Arjan <arjan.v...@rivm.nl> schrieb:

> Is it "a feature" that if you read a character string with format
> "*" then reading continues across multiple lines until it finds
> more than just spaces, CR or LF?

In short: Yes.

Somewhat longer: If you want to be pedantic, it is actually the
end of a record (which is usually defined by a combination of CR
and LF on modern systems). List-directed input (with the format
as *) is more geared towards interactive use, where you usually
don't want to read an empty line if the user just hits Enter.

When doing I/O from files, it is usually better to use formatted
I/O, or to read on whole lines into character variables and then
do I/O them; you can then use list-directed input more safely.

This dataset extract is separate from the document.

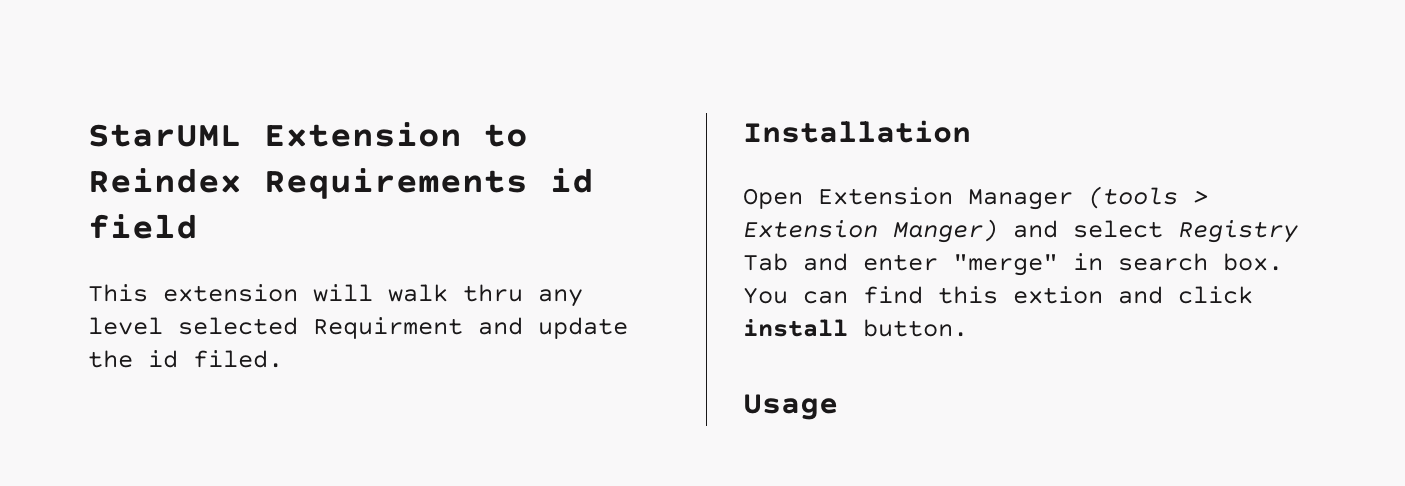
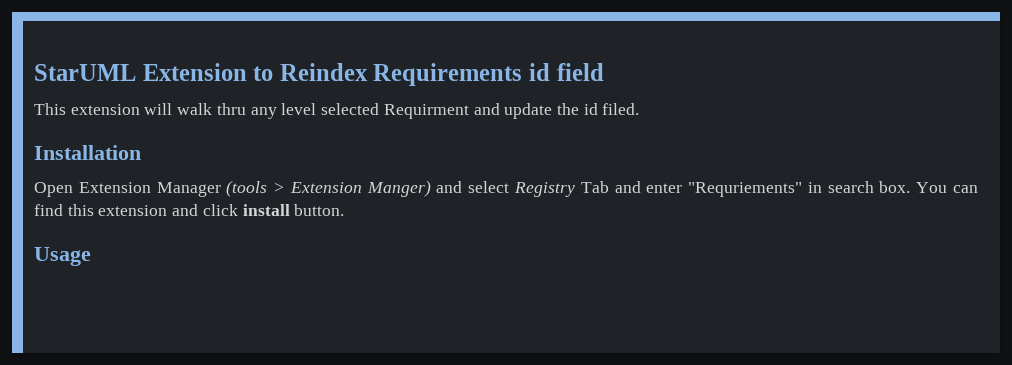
[953,254,1058,276] "merge" -> [688,182,803,197] "Requriements"
[1013,286,1103,304] extion -> [98,205,168,216] extension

C's scanf() shares this "feature", by the way.

Robin Vowels

unread,

Jan 22, 2021, 12:00:19 PM1/22/21

to

.
Reading continues until the data list is satisfied.
What's wrong with READ(ScratchFile,*) which is safest?

John

unread,

Jan 22, 2021, 12:16:03 PM1/22/21

to

The key issue is an end-of-record is equivalent to a space unless encountered in a character constant in list-directed input. Since you are reading using unquoted strings basically the answer is "Yes". There are several quirks to reading character variables when using list-directed input and it is best avoided in favor of using formatted input. Note the same would be true in this case when reading numbers. Read an integer value from a file where the value is preceeded by five blank lines and the blank lines will basically be treated as a few spaces and the value will be read from the sixth line, for example.

John

unread,

Jan 22, 2021, 12:29:16 PM1/22/21

to

Using

character(len=40) :: a
read(*,*)a
write(*,*)'STRING=['//a//']'
end

Here are a few other inputs that might have surprising results:

$ ./a.out
4*A
STRING=[A ]
$ ./a.out
"a
b
c
d
e
fghijklmnopqrstuvwxyz"
STRING=[abcdefghijklmnopqrstuvwxyz ]

Arjan

unread,

Jan 22, 2021, 1:33:50 PM1/22/21

to

> Reading continues until the data list is satisfied.
> What's wrong with READ(ScratchFile,*) which is safest?

Nothing, you are right, the construction in my code was probably the result of a copy/paste action or an earlier data format and certainly not my first choice. My problem is that to my eyes it did not look wrong, which it is.

Arjan

unread,

Jan 22, 2021, 1:36:38 PM1/22/21

to

Thanks you all!